Hypercapnia and acidification 

Because the ocean acts as a carbon sink absorbing atmospheric carbon dioxide, it is likely that the excessive volcanic emissions of carbon dioxide resulted in marine hypercapnia, which would have acted in conjunction with other killing mechanisms to further increase the severity of the biotic crisis. The dissolution of volcanically emitted carbon dioxide in the oceans triggered ocean acidification, which probably contributed to the demise of various calcareous marine organisms, particularly giant alatoconchid bivalves. Furthermore, acid rain would have arisen as yet another biocidal consequence of the intense sulphur emissions produced by Emeishan Traps volcanism. This resulted in soil acidification and a decline of terrestrial infaunal invertebrates. Some researchers have cast doubt on whether significant acidification took place globally, concluding that the carbon cycle perturbation was too small to have caused a major worldwide drop in pH.

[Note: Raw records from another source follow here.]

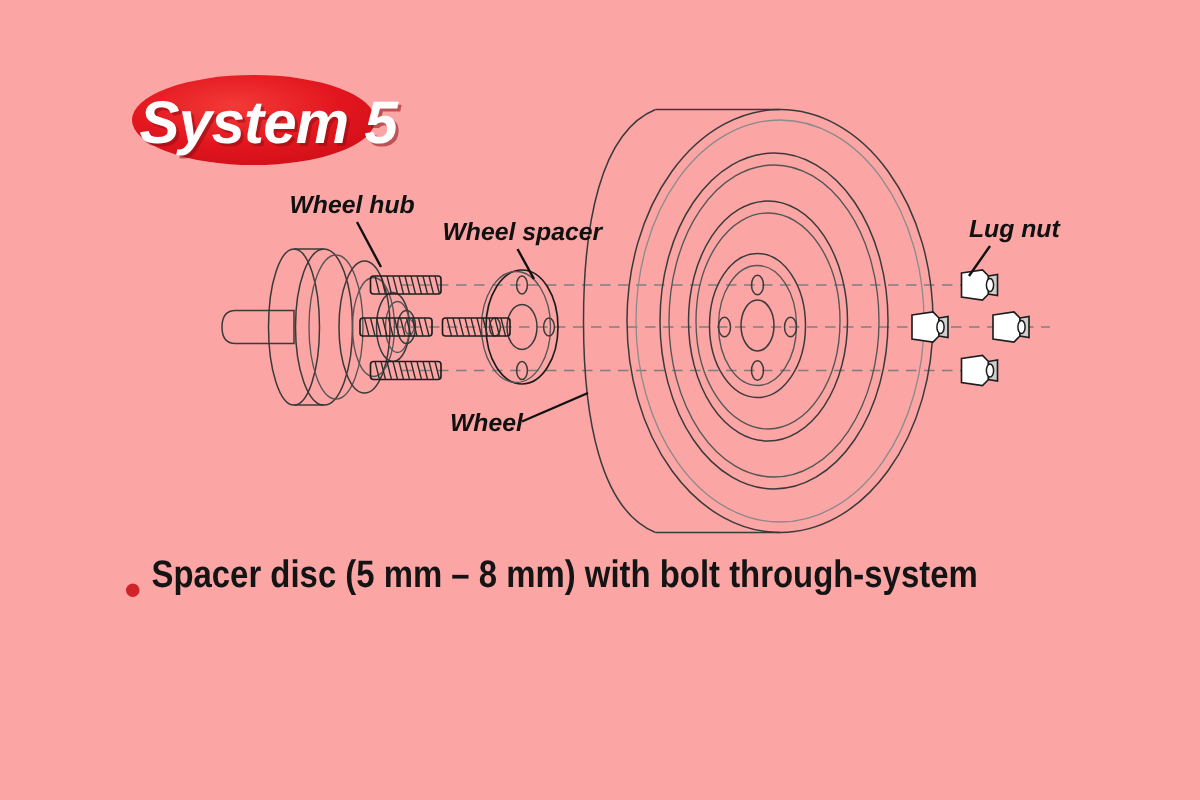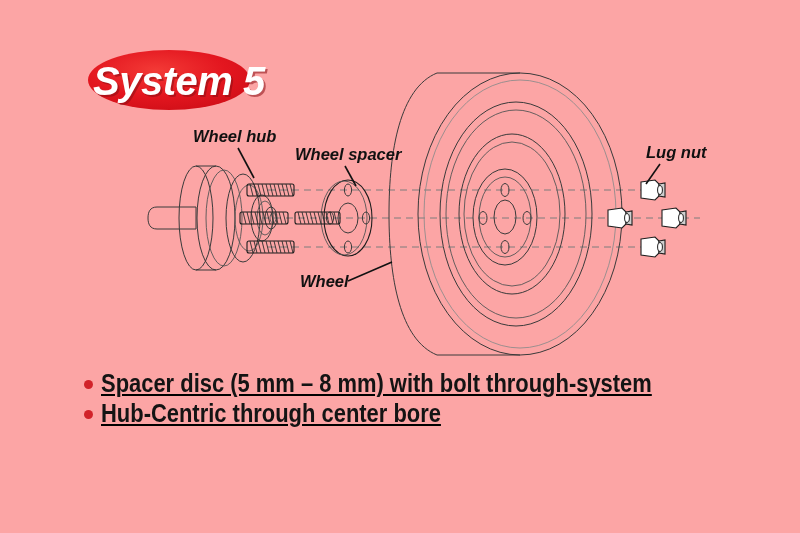--- a/index.html
+++ b/index.html
@@ -109,9 +109,8 @@
   }
   .bullet-row {
     display: flex;
-    align-items: flex-start;
+    align-items: flex-end;
     margin-bottom: 1px;
-    text-decoration: underline;
   }
   .bullet-dot {
     width: 9px;

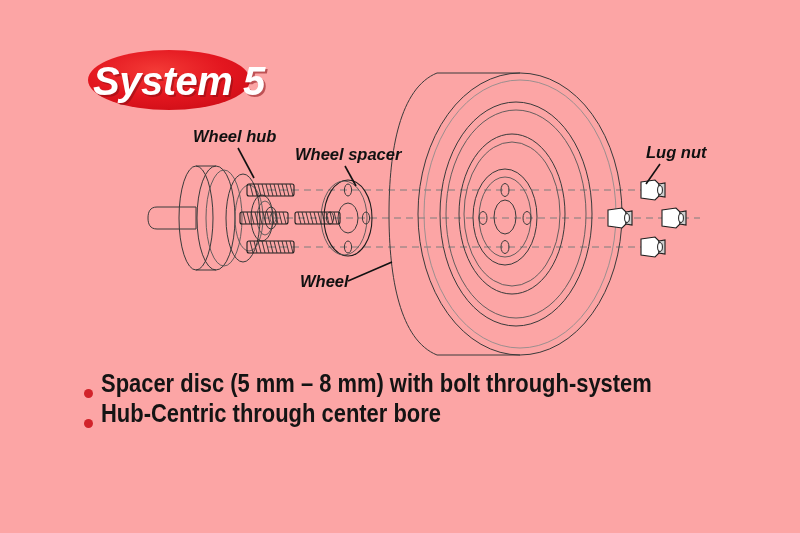--- a/index.html
+++ b/index.html
@@ -290,10 +290,6 @@
       <span class="bullet-dot"></span>
       <span class="bullet-text">Spacer disc (5 mm – 8 mm) with bolt through-system</span>
     </div>
-    <div class="bullet-row">
-      <span class="bullet-dot"></span>
-      <span class="bullet-text">Hub-Centric through center bore</span>
-    </div>
   </div>
 
 </div>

Criticism of the volcanic cause hypothesis 

Not all studies, however, have supported the volcanic warming hypothesis; analysis of δ13C and δ18O values from the tooth apatite of Diictodon feliceps specimens from the Karoo Supergroup shows a positive δ13C excursion and concludes that the end of the Capitanian was marked by massive aridification in the region, although the temperature remained largely the same, suggesting that global climate change did not account for the extinction event. Analysis of vertebrate extinction rates in the Karoo Basin, specifically the upper Abrahamskraal Formation and lower Teekloof Formation, show that the large scale decrease in terrestrial vertebrate diversity coincided with volcanism in the Emeishan Traps, although robust evidence for a causal relationship between these two events remains elusive. A 2015 study called into question whether the Capitanian mass extinction event was global in nature at all or merely a regional biotic crisis limited to South China and a few other areas, finding no evidence for terrestrial or marine extinctions in eastern Australia linked to the Emeishan Traps or to any proposed extinction triggers invoked to explain the biodiversity drop in low-latitudes of the Northern Hemisphere.

Sea level fall 

The Capitanian mass extinction has been attributed to sea level fall, with the widespread demise of reefs in particular being linked to this marine regression. The Guadalupian-Lopingian boundary coincided with one of the most prominent first-order marine regressions of the Phanerozoic. Evidence for abrupt sea level fall at the terminus of the Guadalupian comes from evaporites and terrestrial facies overlying marine carbonate deposits across the Guadalupian-Lopingian transition. Additionally, a tremendous unconformity is associated with the Guadalupian-Lopingian boundary in many strata across the world.

Other hypotheses 

Global drying, plate tectonics, and biological competition may have also played a role in the extinction. Potential drivers of extinction proposed as causes of end-Guadalupian reef decline include fluctuations in salinity and tectonic collisions of microcontinents.